Dealing as it does with the beginnings of the war of independence, AMC seems to get it right not to stick to the Dick and Dora version of history so love by Hollywood of a 'freedom-loving people struggling to shake off the yoke of British tyranny'. If only it had been that simple (though many Americans still like to push that line).

Obviously, there are many different interpretations of the genesis and motivation for the formation of the Continental Congress and its aftermath. But one of these interpretations is that essentially the struggle for independence was by some of the ruling classes in the colonies who simply wanted to call all the shots rather than just some of them and most certainly not on behalf of a king several thousand miles away. Oh, and they also wanted to keep more of their money. There is scant evidence of a 'popular uprising' by 'the people' who had come to hate the king, and as revolt against the Crown and his representatives in the colonies grew, many remained loyal to the king simply because independence would make very little, if any, practical difference to their lives: it didn't matter who they were paying rent to or for whom they toiled: they still had to pay rent and still had to toil for a pittance, and were hounded if they didn't.

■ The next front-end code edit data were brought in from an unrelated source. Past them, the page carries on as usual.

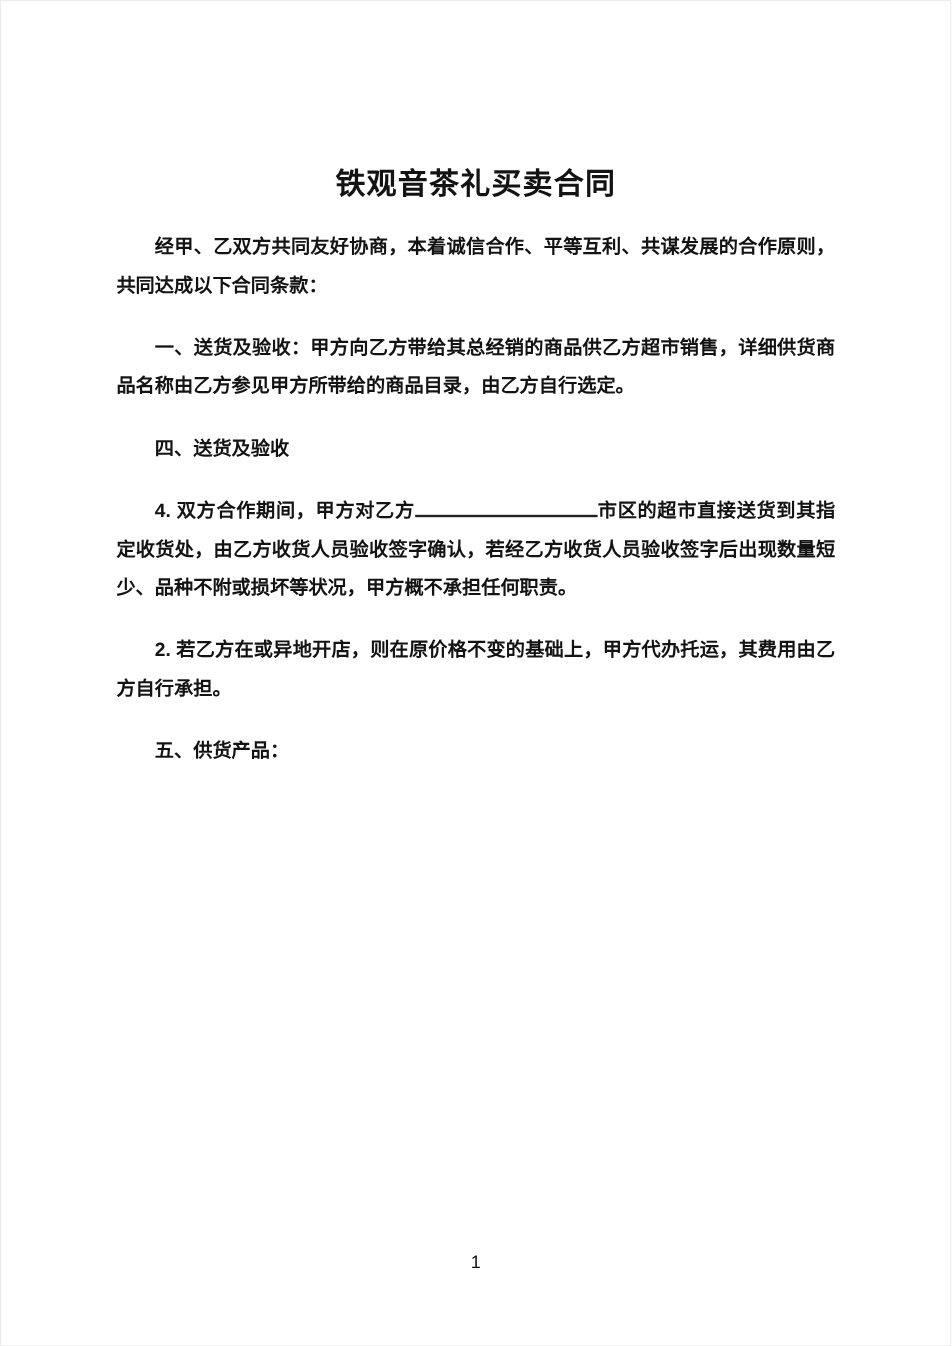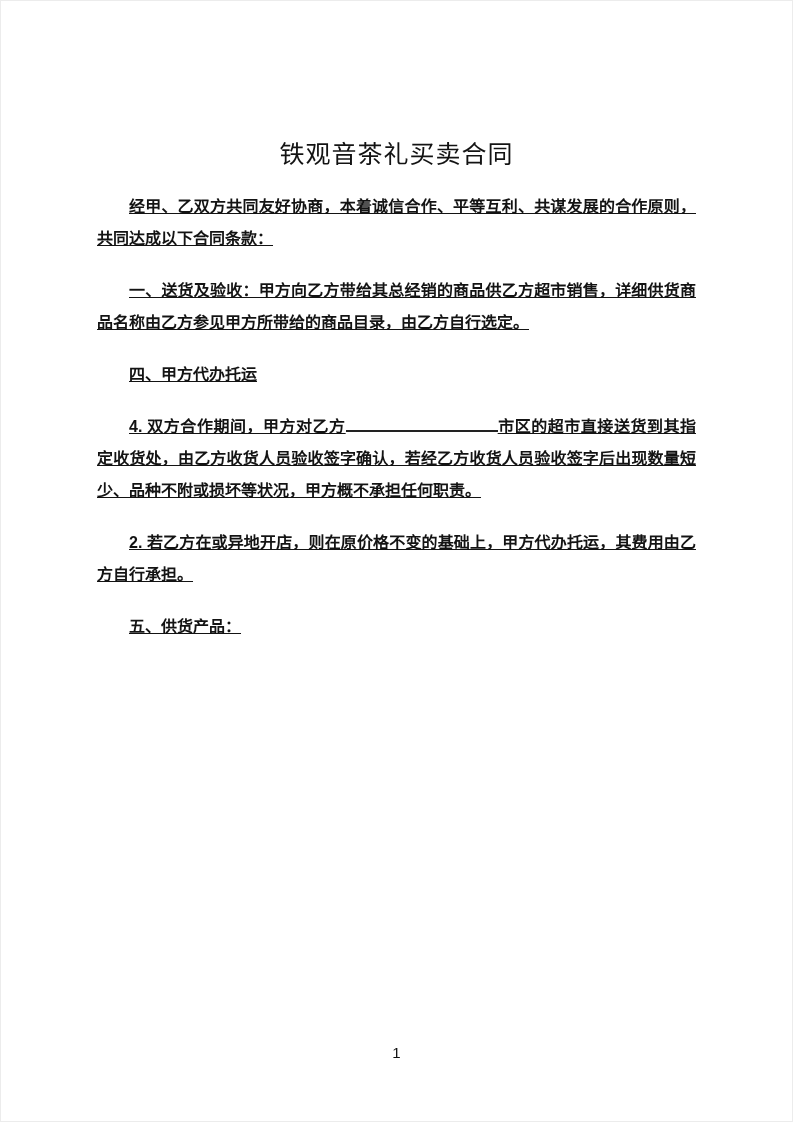--- a/index.html
+++ b/index.html
@@ -21,21 +21,21 @@
     color: #131313;
     font-size: 16px;
     line-height: 32px;
     overflow: hidden;
   }
   .doc-title {
     margin: 40px 0 16px 0;
     text-align: center;
     font-size: 25px;
     line-height: 34px;
-    font-weight: normal;
+    font-weight: bold;
     letter-spacing: 1px;
   }
   .party-line {
     margin: 0;
     text-indent: 0;
     padding-left: 2em;
     white-space: nowrap;
   }
   .party-a { margin-top: 110px; }
   .party-b { margin-top: 23px; }
@@ -44,21 +44,20 @@
     width: 148px;
     height: 0.95em;
     border-bottom: 2px solid #4a4a4a;
     margin-left: 6px;
     vertical-align: baseline;
   }
   .para {
     margin: 20px 0 0 0;
     text-indent: 2em;
     text-align: justify;
-    text-decoration: underline;
   }
   .inline-blank {
     display: inline-block;
     width: 152px;
     height: 0.95em;
     border-bottom: 2px solid #222222;
     vertical-align: baseline;
   }
   .page-number {
     position: absolute;
@@ -80,21 +79,21 @@
   <h1 class="doc-title">铁观音茶礼买卖合同</h1>
 
 
 
   <p class="para">经甲、乙双方共同友好协商，本着诚信合作、平等互利、共谋发展的合作原则，共同达成以下合同条款：</p>
 
   <p class="para">一、送货及验收：甲方向乙方带给其总经销的商品供乙方超市销售，详细供货商品名称由乙方参见甲方所带给的商品目录，由乙方自行选定。</p>
 
 
 
-  <p class="para">四、甲方代办托运</p>
+  <p class="para">四、送货及验收</p>
 
   <p class="para"><span>4. 双方合作期间，甲方对乙方</span><span class="inline-blank"></span><span>市区的超市直接送货到其指定收货处，由乙方收货人员验收签字确认，若经乙方收货人员验收签字后出现数量短少、品种不附或损坏等状况，甲方概不承担任何职责。</span></p>
 
   <p class="para">2. 若乙方在或异地开店，则在原价格不变的基础上，甲方代办托运，其费用由乙方自行承担。</p>
 
   <p class="para">五、供货产品：</p>
 
   <div class="page-number">1</div>
 
 </div>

Essentially the colonies were divided, and war was, at first at least, civil war, and AMC's Turn conveys that sense well. Many of the 'Americans' were, in fact, British, some third and fourth generation, who had settled in the colonies and who, crucially, still regarded themselves as British.

As for the production itself, Turn deserves a lot more bouquets than brickbats (in fact, so far I can't even think of a brickbat I might want to wield). The actors are all well-cast and persuasive, the direction is unobtrusive (and successfully avoids pretty much all patriotic grandstanding and posturing), the story neatly interweaves the political and historical with the personal, and there is, thankfully, none of that 'olde English' 18th-century speak which can mar and jar just as much as using modern anachronism. (So far no one has said anything along the lines of 'General Washington, I've got to do this thing, for me its personal!' and we can thank God for small mercies.)

So if you come across Turn and are tempted to look in, do so by all means. It does a good job very well, although given the period it covers, you will be disappointed if you crave bucketloads of patriotic syrup and a rousing soundtrack. I, you might have gathered, don't.